Updated March 2 at 9 a.m.
A winter storm is bringing heavy rains and winds to the Southland over the next few days, and Southern California Edison pre-staged extra crews and equipment to prepare for this latest deluge.
The National Weather service is forecasting rain totals of more than an inch for the coast and valleys while the foothills and mountains could get up to three inches. Heavy snow is also forecast for the Sierras.
“Our No. 1 priority is the safety of our customers and employees,” said Jim Cherrie, SCE director of Grid Operations. “Our crews are at the ready in case of any additional outages. We also want to remind our customers to stay away from downed power lines and to call 911 immediately.”
In preparation for the storm system that is moving through our service territory today and tomorrow, SCE pre-staged crews and materials at a number of areas, including Santa Barbara, Ventura and Carpinteria. The utility also prepped extra crews in Shaver Lake where heavy snows are expected. In the event aerial patrols are needed, SCE pre-staged a helicopter from its Air Operations group to the North Coast area.
In addition to activating its incident management team, SCE is working closely with first responders and the counties of Ventura, Los Angeles, Orange, Riverside and San Bernardino. Extra personnel will be on hand to answer customer service calls.
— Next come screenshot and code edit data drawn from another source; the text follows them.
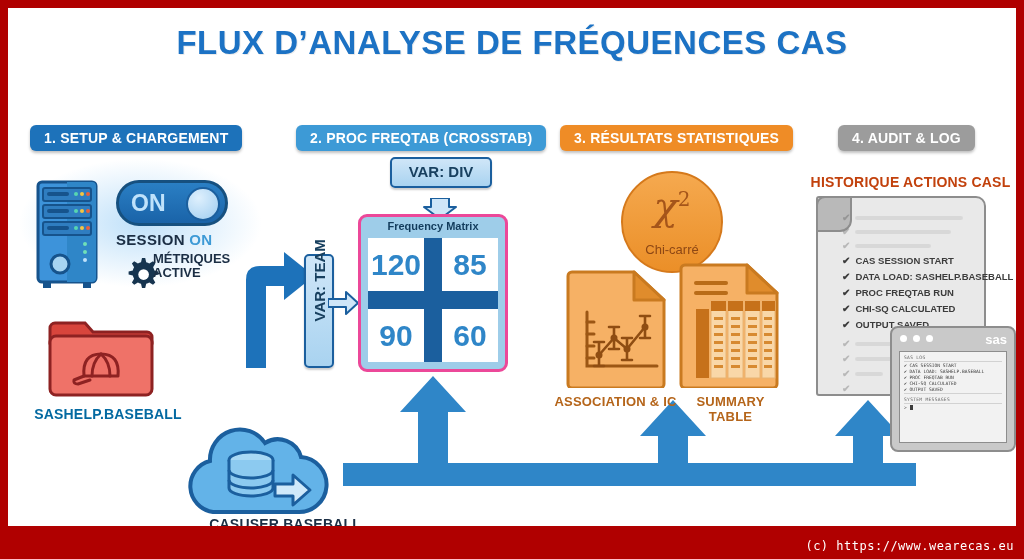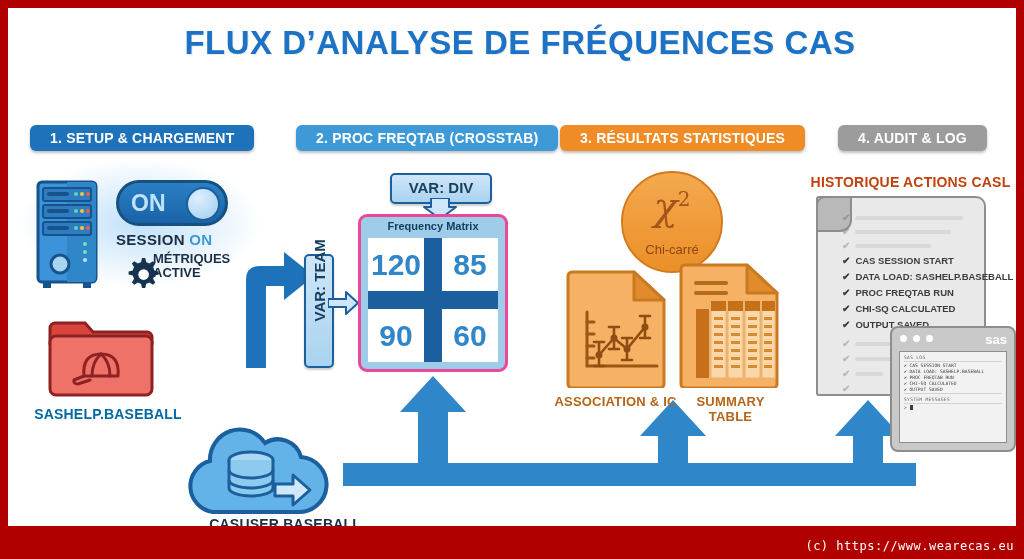"FLUX D’ANALYSE DE FRÉQUENCES CAS" .title { margin-left: 8px -> none }
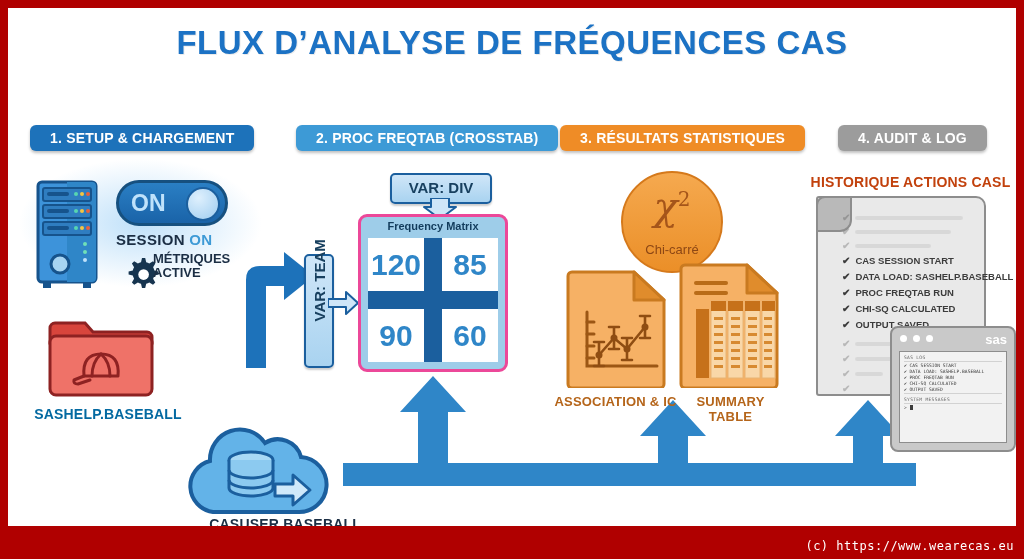"1. SETUP & CHARGEMENT" .pill { padding: 0 20px -> 0 14px }
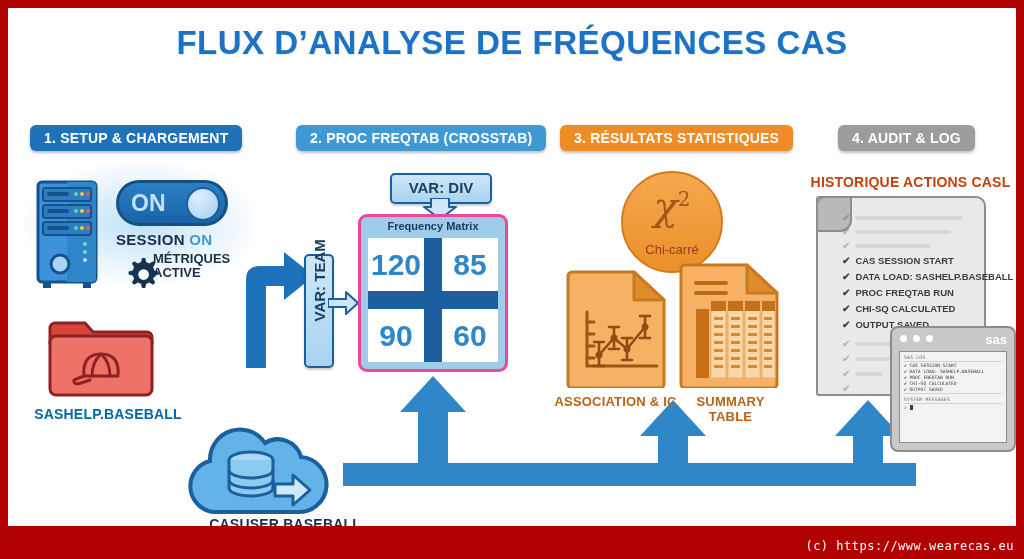"VAR: DIV" #tagdiv { top: 165px -> 149px }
Customers can report or inquire about outages at 800-611-1911 and get the latest information using the SCE outages app at sce.com/outages. They can also stay informed by visiting sce.com/staysafe, twitter.com/sce and facebook.com/sce.
Storm Safety Tips:
- Downed trees and mudslides may have damaged electrical lines. If you come across any downed wires, stay away and call 911.
- Beware during flooding. Just six inches of moving water can knock you down and two feet can sweep your vehicle away.
- Wet yards with puddles on cement or grass can carry electricity. If a line is down in your yard, remain indoors and call 911 immediately.
- Never try to remove a broken tree limb or branch that has come in contact with a power line.
- Make sure you have battery-operated radio and flashlights. Check the batteries to make sure they’re fresh. Use flashlights for lighting during a power outage. Do not use candles because they pose a fire hazard.
- If you use a generator, place it outdoors and plug individual appliances directly into it, using heavy-duty extension cords. Connecting generators directly to household circuits creates “backfeed,” which is dangerous to repair crews.
- When power is out, traffic signals may be out so approach those intersections as four-way stops.